Sure, the September 2020 quarter results were better than the disastrous June 2020 quarter when the airlines flew for only 37 of the 91 days. Both the airlines pared their September quarter losses sequentially, thanks to full quarter operations, some easing of domestic capacity deployment restrictions (from about a third to up to 60 per cent pre-Covid levels), a few international flights being allowed (under air-bubbles and the Vande Bharat repatriation mission), and consequently better passenger numbers. But the losses still remain high making the airlines financially vulnerable.

The pain is likely to continue at least through FY 2021, and possibly even further, due to continuing fare caps and capacity curbs, and likely reduction in non-essential travel, especially business travel, until a vaccine against the virus is found and made widely available. On the other hand, there is hope that restrictions on domestic capacity deployment (recently increased from 60 per cent to 70 per cent) and fare caps will eventually go, and also that international air travel will eventually resume.

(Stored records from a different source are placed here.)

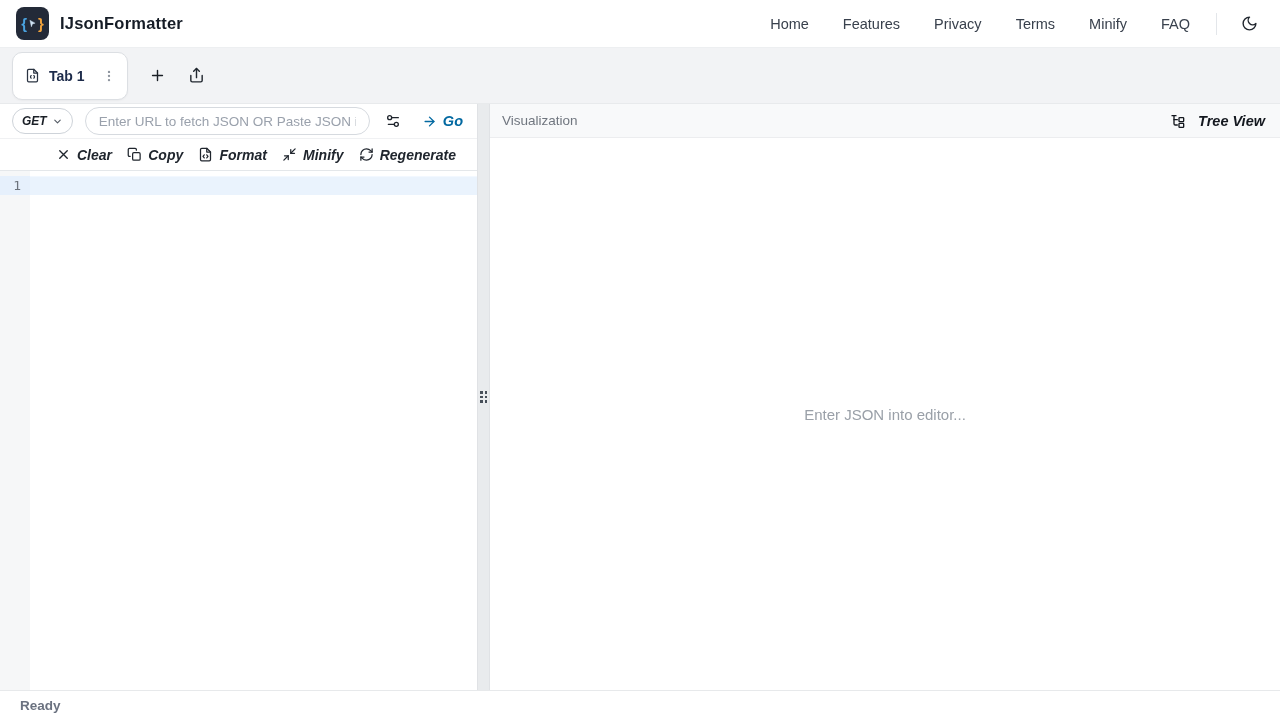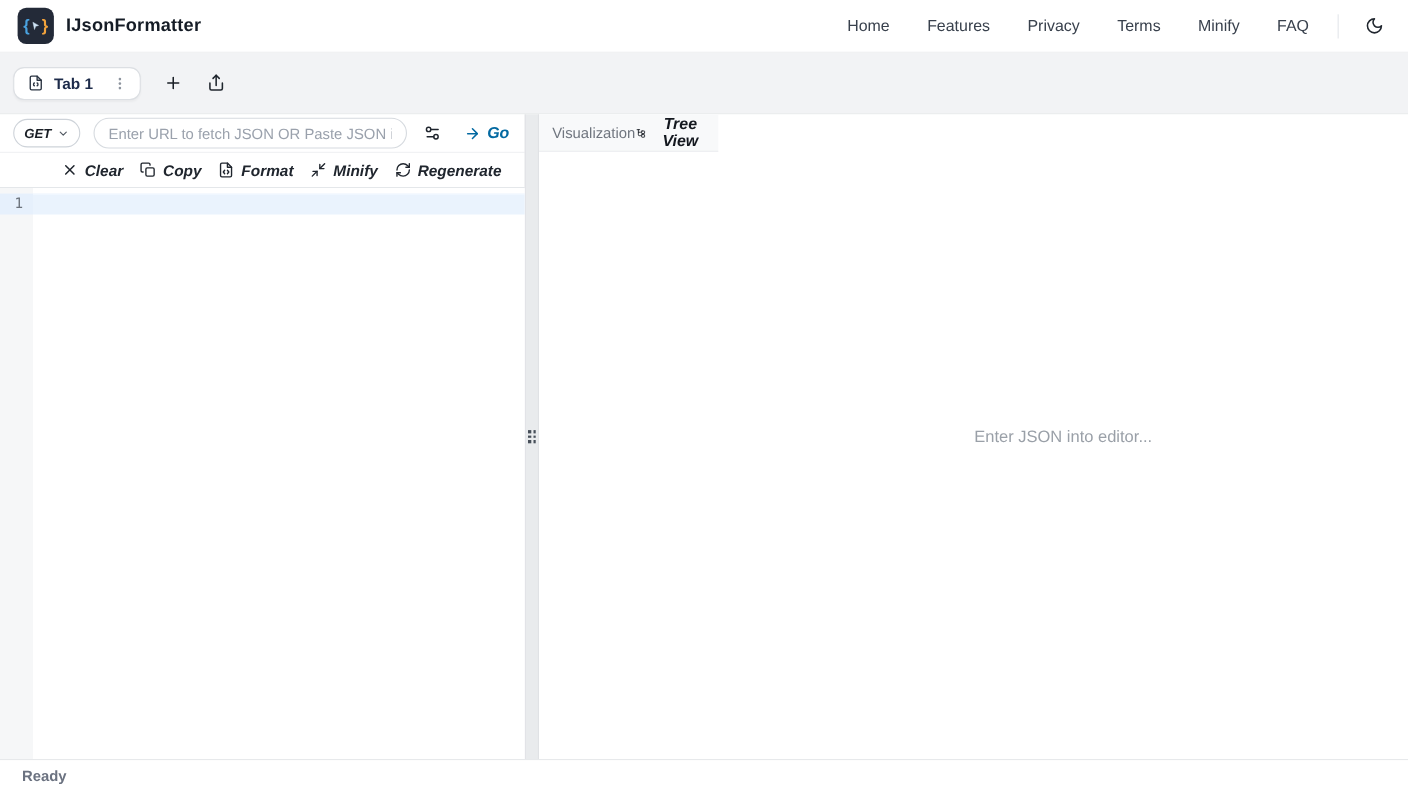--- a/index.html
+++ b/index.html
@@ -33,21 +33,21 @@
   .nav-divider { width:1px; height:22px; background:#e3e6ea; margin:0 20px 0 26px; }
   .theme-btn { color:#20262e; padding:4px; display:flex; }
 
   
   .tabbar {
     height:56px; flex:0 0 56px; background:#f2f3f5;
     border-bottom:1px solid #e8eaec;
     display:flex; align-items:center; padding:0 12px;
   }
   .tab-pill {
-    height:30px; background:#fff; border:1px solid #dcdfe3; border-radius:10px;
+    height:48px; background:#fff; border:1px solid #dcdfe3; border-radius:10px;
     display:flex; align-items:center; gap:9px; padding:0 7px 0 12px;
     box-shadow:0 1px 2px rgba(0,0,0,.04);
   }
   .tab-pill .tab-label { font-size:14px; font-weight:700; color:#1d2b4a; }
   .tab-icon { color:#2b3442; }
   .kebab-btn { color:#8d949e; padding:2px 4px; margin-left:4px; display:flex; }
   .newtab-btn { margin-left:17px; color:#1a1f26; padding:4px; display:flex; }
   .export-btn { margin-left:14px; color:#20262e; padding:4px; display:flex; }
 
   
@@ -95,21 +95,21 @@
   
   .splitter {
     width:13px; flex:0 0 13px; background:#e9ebed;
     border-left:1px solid #e0e2e5; border-right:1px solid #e0e2e5;
     display:flex; align-items:center; justify-content:center; cursor:col-resize;
   }
   .grip { display:grid; grid-template-columns:2.5px 2.5px; gap:2px; }
   .grip span { width:2.5px; height:2.5px; background:#474f59; }
 
   
-  .right-panel { flex:1; display:flex; flex-direction:row; min-width:0; background:#fff; }
+  .right-panel { flex:1; display:flex; flex-direction:column; min-width:0; background:#fff; }
   .viz-header {
     height:34px; flex:0 0 34px; background:#f8f9fa; border-bottom:1px solid #ecedef;
     display:flex; align-items:center; justify-content:space-between; padding:0 15px 0 12px;
   }
   .viz-title { font-size:13.5px; color:#70767f; }
   .treeview-btn { display:flex; align-items:center; gap:12px; font-size:14.5px; font-weight:700; color:#14181f; }
   .viz-content { flex:1; display:flex; align-items:center; justify-content:center; }
   .viz-empty { font-size:15px; color:#9aa0a8; }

But when this will happen is unclear. Also, even when it happens, whether passengers will take to flying with the same gusto as before needs to be seen. Health concerns and a possible permanent dip in business travel, with the ‘online meetings’ becoming the new normal, could play spoilsport. Airlines have been pushing the pedal harder on other revenue sources such as cargo and charters. But these still contribute a relatively small portion to overall revenue. The airlines have also been renegotiating various contracts and cutting costs, including employee expenses; benign fuel prices have provided a breather too. But unless passenger traffic is back in force, these measures may not be enough to move the needle – cash burn could reduce but still remain high.

IndiGo better-placed


Compared with SpiceJet, IndiGo’s financial position is better, with positive net worth and significantly higher cash balances. As of September 2020, IndiGo’s consolidated net worth was a positive ₹ 1,846 crore, while its financial assets were ₹ 18,710 crore (of which cash, cash equivalents and bank balance were ₹ 11,601 crore). SpiceJet’s net worth as of September 2020 was a negative ₹ 2,287 crore, while its financial assets were ₹ 2,182 crore (of which cash, cash equivalents and bank balances were ₹ 55 crore). Given its stronger financial profile, IndiGo’s plan to raise funds through equity (₹ 4,000 crore) might find more takers.

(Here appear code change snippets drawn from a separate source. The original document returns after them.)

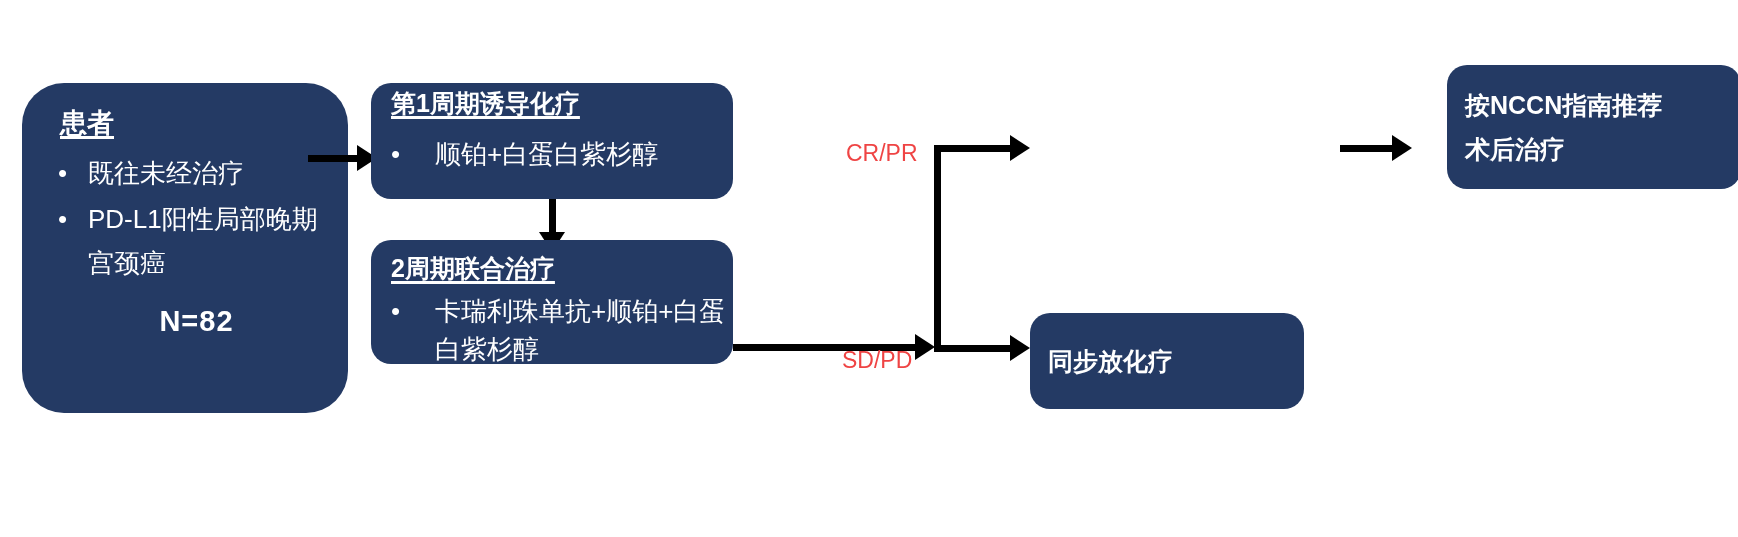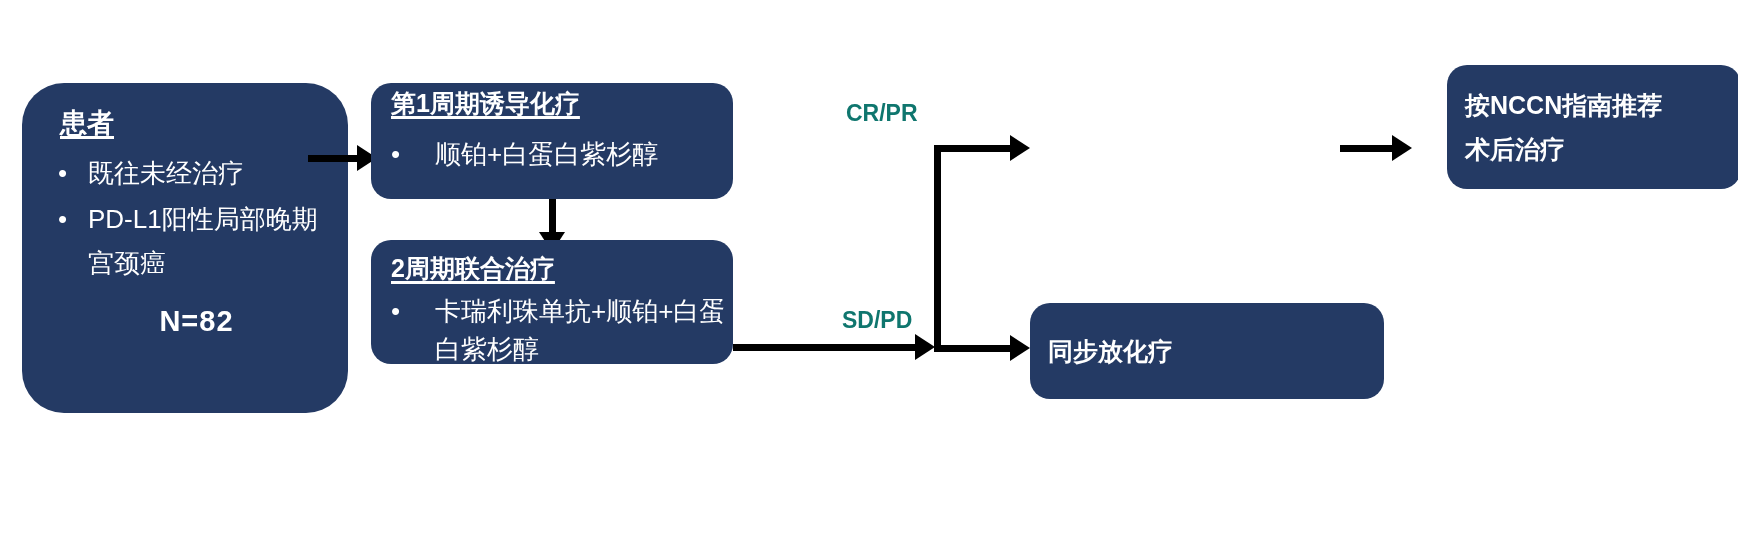--- a/index.html
+++ b/index.html
@@ -116,21 +116,21 @@
   #box-nccn {
     left: 1415px; top: 65px; width: 294px; height: 124px; margin-left: 32px;
   }
   #box-nccn .multi {
     position: absolute; left: 18px; top: 18px; width: 268px;
     font-size: 25px; line-height: 44px; font-weight: bold;
   }
 
   
   #box-ccrt {
-    left: 1030px; top: 303px; width: 354px; height: 96px;
+    left: 1030px; top: 313px; width: 274px; height: 96px;
   }
   #box-ccrt .multi {
     position: absolute; left: 18px; top: 0; height: 100%;
     display: flex; align-items: center;
     font-size: 25px; font-weight: bold;
   }
 
   
   .conn { position: absolute; }
   .hline { position: absolute; background: #000000; height: 7px; }
@@ -144,24 +144,25 @@
   .arrow-d {
     position: absolute; width: 0; height: 0;
     border-left: 13px solid transparent;
     border-right: 13px solid transparent;
     border-top: 20px solid #000000;
   }
 
   .edge-label {
     position: absolute;
     font-size: 23px;
-    font-weight: bold;
-    color: #0f766e;
+    font-weight: normal;
+    color: #ef4444;
     white-space: nowrap;
     line-height: 30px;
+    margin-top: 40px;
   }
   .edge-label.center { text-align: center; }
 </style>
 </head>
 <body>
 
 <div id="canvas">
 
   <div class="node" id="box-patients">
     <div class="node-title">患者</div>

It doesn’t help that the ongoing turmoil in global aviation due to Covid-19 could delay receipt of the compensation SpiceJet expects from Boeing for the grounded 737 MAX aircraft. For the past many quarters, SpiceJet has been recognizing significant ‘other income’ (₹ 139 crore in the September 2020 quarter) towards claims of reimbursement from Boeing for the MAX aircraft grounding; the auditors have been qualifying the audit reports in this regard.


Besides, the long-running dispute on securities’ allocation between SpiceJet and its erstwhile promoters, the Marans, is an overhang and could result in significant cash outflow for the airline. The Supreme Court recently stayed an adverse order against SpiceJet in this case, but it continues to hang like a Damocles’ sword over the airline’s head. Also, about 44 per cent of the promoter group’s shares in SpiceJet have been pledged.

Overall, the market seems to be betting that IndiGo is in a better position to ride out the storm and benefit from a possible shake-out in the sector; that perhaps explains the sharp rally in the stock taking it towards its peak. While the SpiceJet stock has also rallied in the past few months, it is still far below the highs seen last year.

Flying blind

With huge losses over the past three quarters and poor visibility about a return to profits, investors in both the airline stocks may be flying blind on the valuations (price-to-earnings) of these stocks. It may be a good idea to alight from the birds before they possibly crash land.